In vitro anticancer effects of frankincense and its nanoemulsions for enhanced cancer cell targeting

Al-Balushi, Rayya A.; Chaudhuri, Aiswarya; Kandimalla, Raghuram; Haque, Ashanul; Alenezi, Khalaf M.; Saeed, Mohd.; Changez, Mohammad; Al Harthy, Thuraya; Al Hinaai, Mohammed; Siddiqui, Samra; Agrawal, Ashish Kumar; Aqil, Farrukh

doi:10.3389/fphar.2025.1403780

Article / Essay Thu Feb 6 2025 CC BY 4.0

published

In vitro anticancer effects of frankincense and its nanoemulsions for enhanced cancer cell targeting

Al-Balushi, Rayya A.; Chaudhuri, Aiswarya ; Kandimalla, Raghuram ; Haque, Ashanul ; Alenezi, Khalaf M.; Saeed, Mohd.; Changez, Mohammad ; Al Harthy, Thuraya ; Al Hinaai, Mohammed ; Siddiqui, Samra ; Agrawal, Ashish Kumar ; Aqil, Farrukh

Introduction Frankincense has demonstrated promising in vitro anticancer activity.
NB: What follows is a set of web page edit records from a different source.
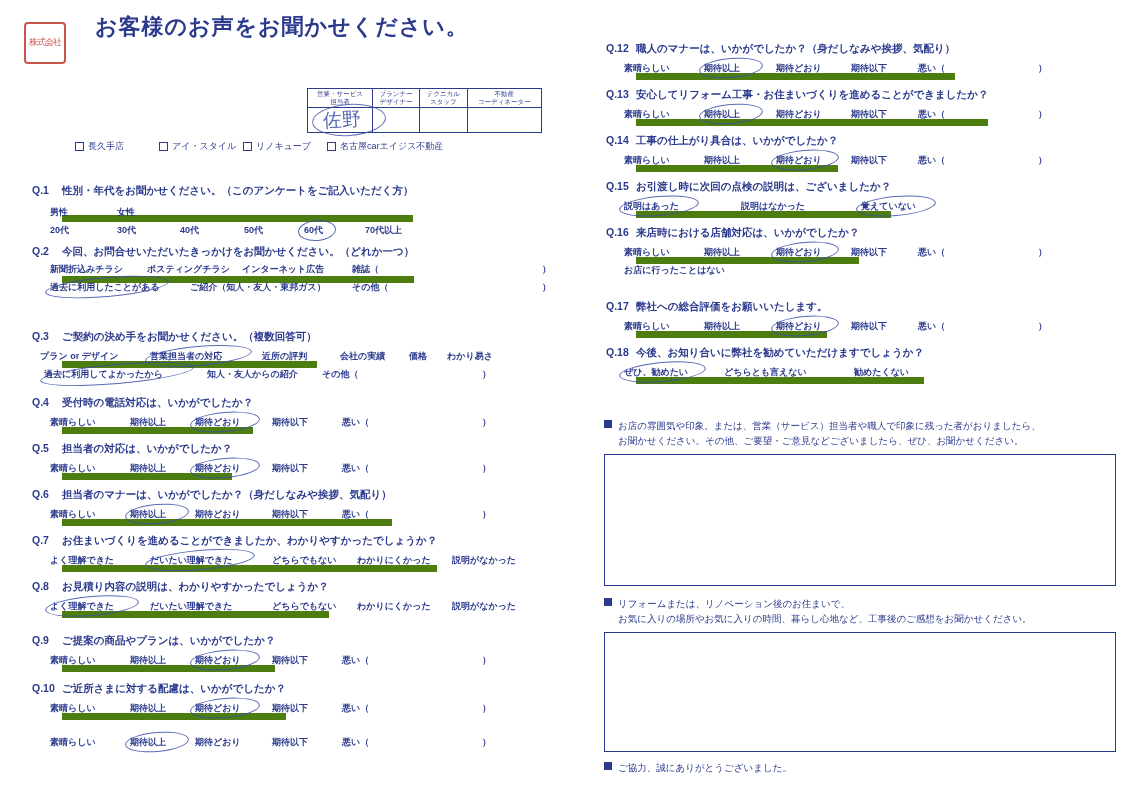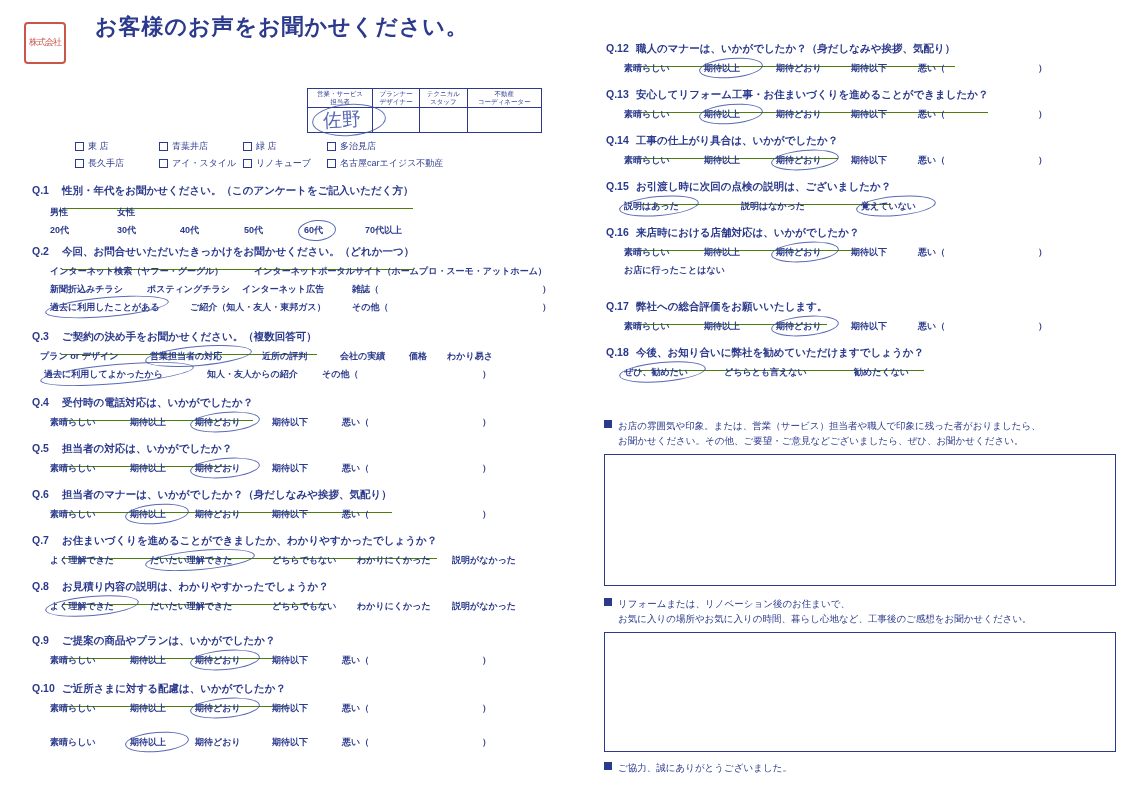--- a/index.html
+++ b/index.html
@@ -65,7 +65,7 @@
   .q{position:relative;margin-bottom:0;}
   .qhead{font-size:10.5px;font-weight:bold;color:#2b3a8c;line-height:1.3;}
   .qnum{display:inline-block;min-width:30px;}
-  .uline{border-bottom:1px solid #4d7c0f;padding-bottom:12px;text-align:center;}
+  .uline{border-bottom:7px solid #4d7c0f;padding-bottom:19px;text-align:center;}
   .opts{font-size:9px;color:#2b3a8c;margin-top:6px;position:relative;font-weight:bold;}
   .opt{display:inline-block;}
 

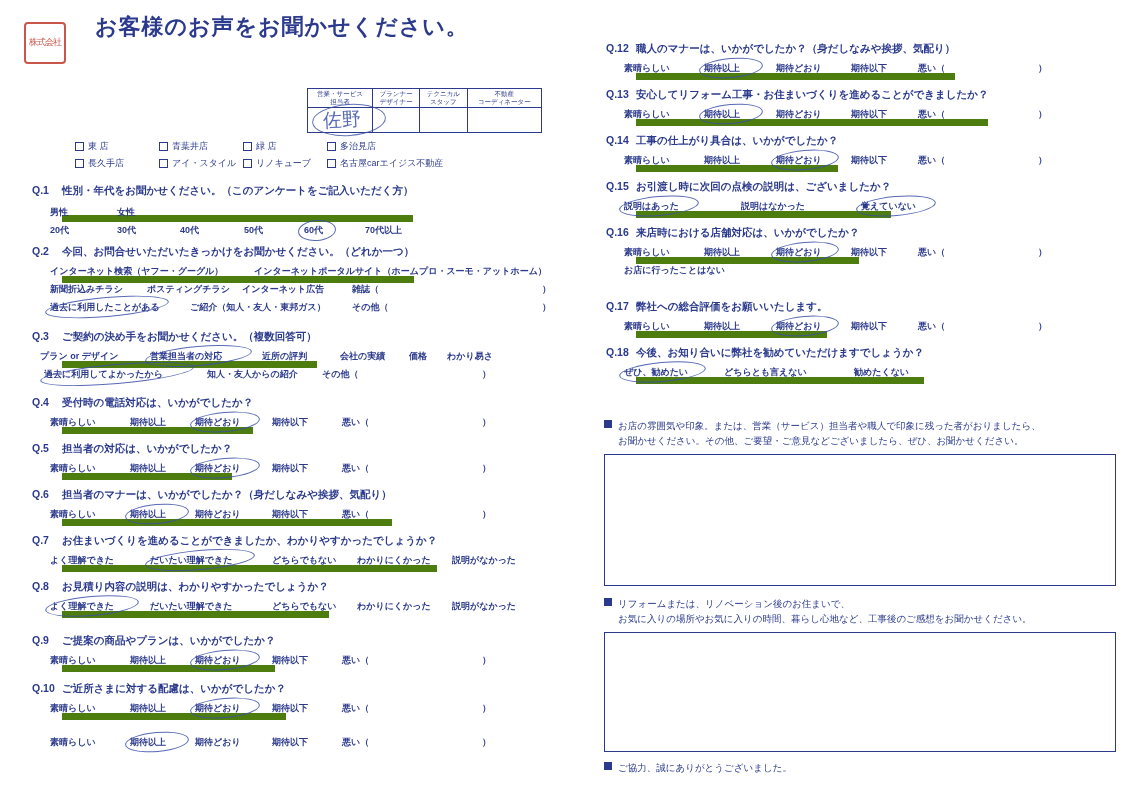--- a/index.html
+++ b/index.html
@@ -118,24 +118,6 @@
     <div class="row">
       <span class="cell">
           <i class="cb"></i>
-          <span>東 店</span>
-        </span>
-      <span class="cell">
-          <i class="cb"></i>
-          <span>青葉井店</span>
-        </span>
-      <span class="cell">
-          <i class="cb"></i>
-          <span>緑 店</span>
-        </span>
-      <span class="cell wide">
-          <i class="cb"></i>
-          <span>多治見店</span>
-        </span>
-    </div>
-    <div class="row">
-      <span class="cell">
-          <i class="cb"></i>
           <span>長久手店</span>
         </span>
       <span class="cell">

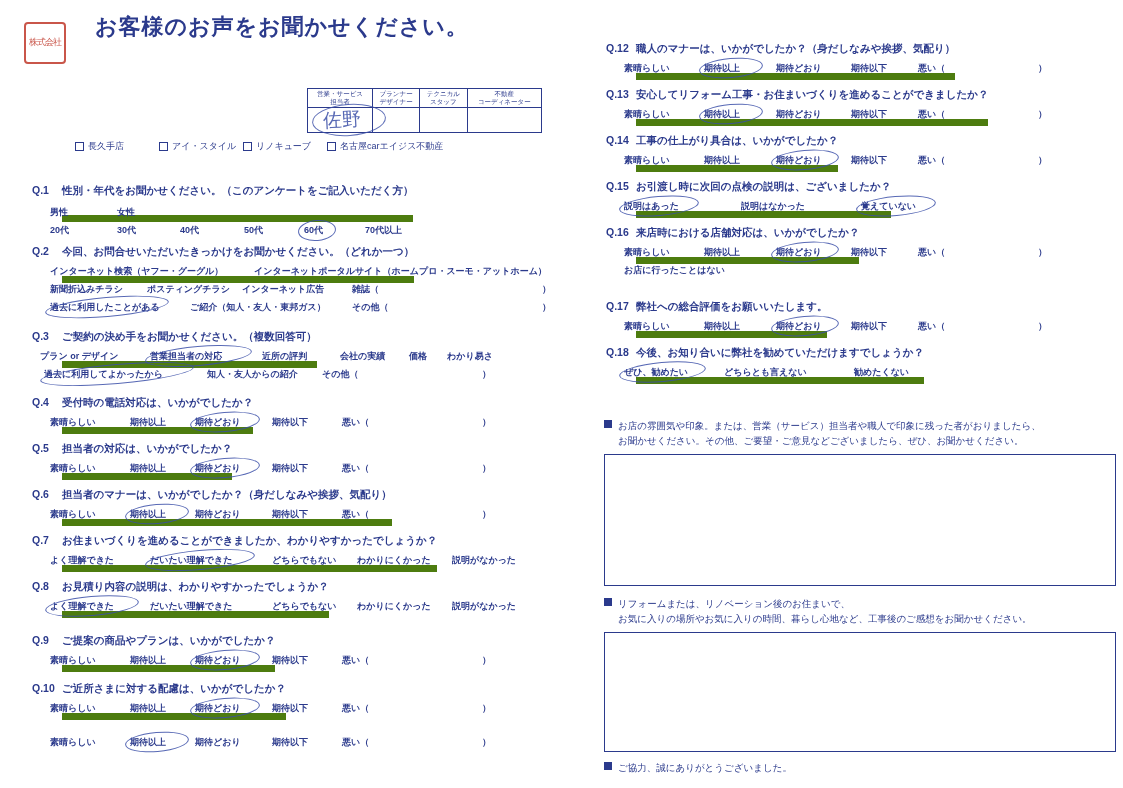--- a/index.html
+++ b/index.html
@@ -160,10 +160,6 @@
       <div class="qhead">
         <span class="qnum">Q.2</span><span class="uline">今回、お問合せいただいたきっかけをお聞かせください。（どれか一つ）</span>
       </div>
-      <div class="opts" style="height:14px;">
-        <span class="opt" style="position:absolute;left:18px;">インターネット検索（ヤフー・グーグル）</span>
-        <span class="opt" style="position:absolute;left:222px;">インターネットポータルサイト（ホームプロ・スーモ・アットホーム）</span>
-      </div>
       <div class="opts" style="height:14px;margin-top:4px;">
         <span class="opt" style="position:absolute;left:18px;">新聞折込みチラシ</span>
         <span class="opt" style="position:absolute;left:115px;">ポスティングチラシ</span>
However, its conventional delivery methods face significant challenges due to limited oral bioavailability. To address these limitations, this study focuses on developing optimized nanoemulsions (NEs) of Frankincense oil (FO) to enhance its therapeutic efficacy. Methods Frankincense resins were extracted and characterized using gas chromatography-mass spectrometry (GC-MS) and liquid chromatography-mass spectrometry (LC-MS), identifying key metabolites including isopinocarveol, α-thujene, p-cymene, carvone, germacrene A, and various methyl esters. FO-based nanoemulsions (FO-NEs) were prepared and optimized using a 3-factor, 3-level Box-Behnken Design (BBD), with 10% FO (v/v), 40% surfactant (cremophor EL), and co-surfactant (Transcutol P). The optimized FO-NEs were evaluated for particle size, polydispersity index (PDI), zeta potential, and morphology using scanning electron microscopy (SEM) and atomic force microscopy (AFM). Cytotoxicity, wound healing, mitochondrial membrane potential (MMP), and reactive oxygen species (ROS) assays were performed against breast cancer (MDA-MB-231, MDA-MB-231-TR) and lung cancer (A549, A549-TR, H1299) cell lines. Results The optimized FO-NEs exhibited an average particle size of 65.1 ± 4.21 nm, a PDI of 0.258 ± 0.04, and a zeta potential of −22.3 ± 1.2 mV. SEM and AFM confirmed the spherical morphology of the FO-NEs. In vitro cytotoxicity studies revealed enhanced anticancer activity of FO-NEs (IC50 = 13.2 μg/mL) compared to free FO (IC50 = 22.5 μg/mL) against resistant breast cancer MDA-MB-231-TR cells. FO-NEs significantly improved cancer cell internalization, disrupted mitochondrial membrane potential, and increased ROS generation, leading to enhanced cytotoxic effects. Discussion The results demonstrate that nanoemulsion-based delivery significantly enhances the bioactivity and cellular uptake of frankincense oil compared to its free form. FO-NEs exhibit potent anticancer activity, particularly against drug-resistant cancer cell lines, suggesting their potential as a viable strategy for improving the therapeutic efficacy of frankincense in cancer treatment.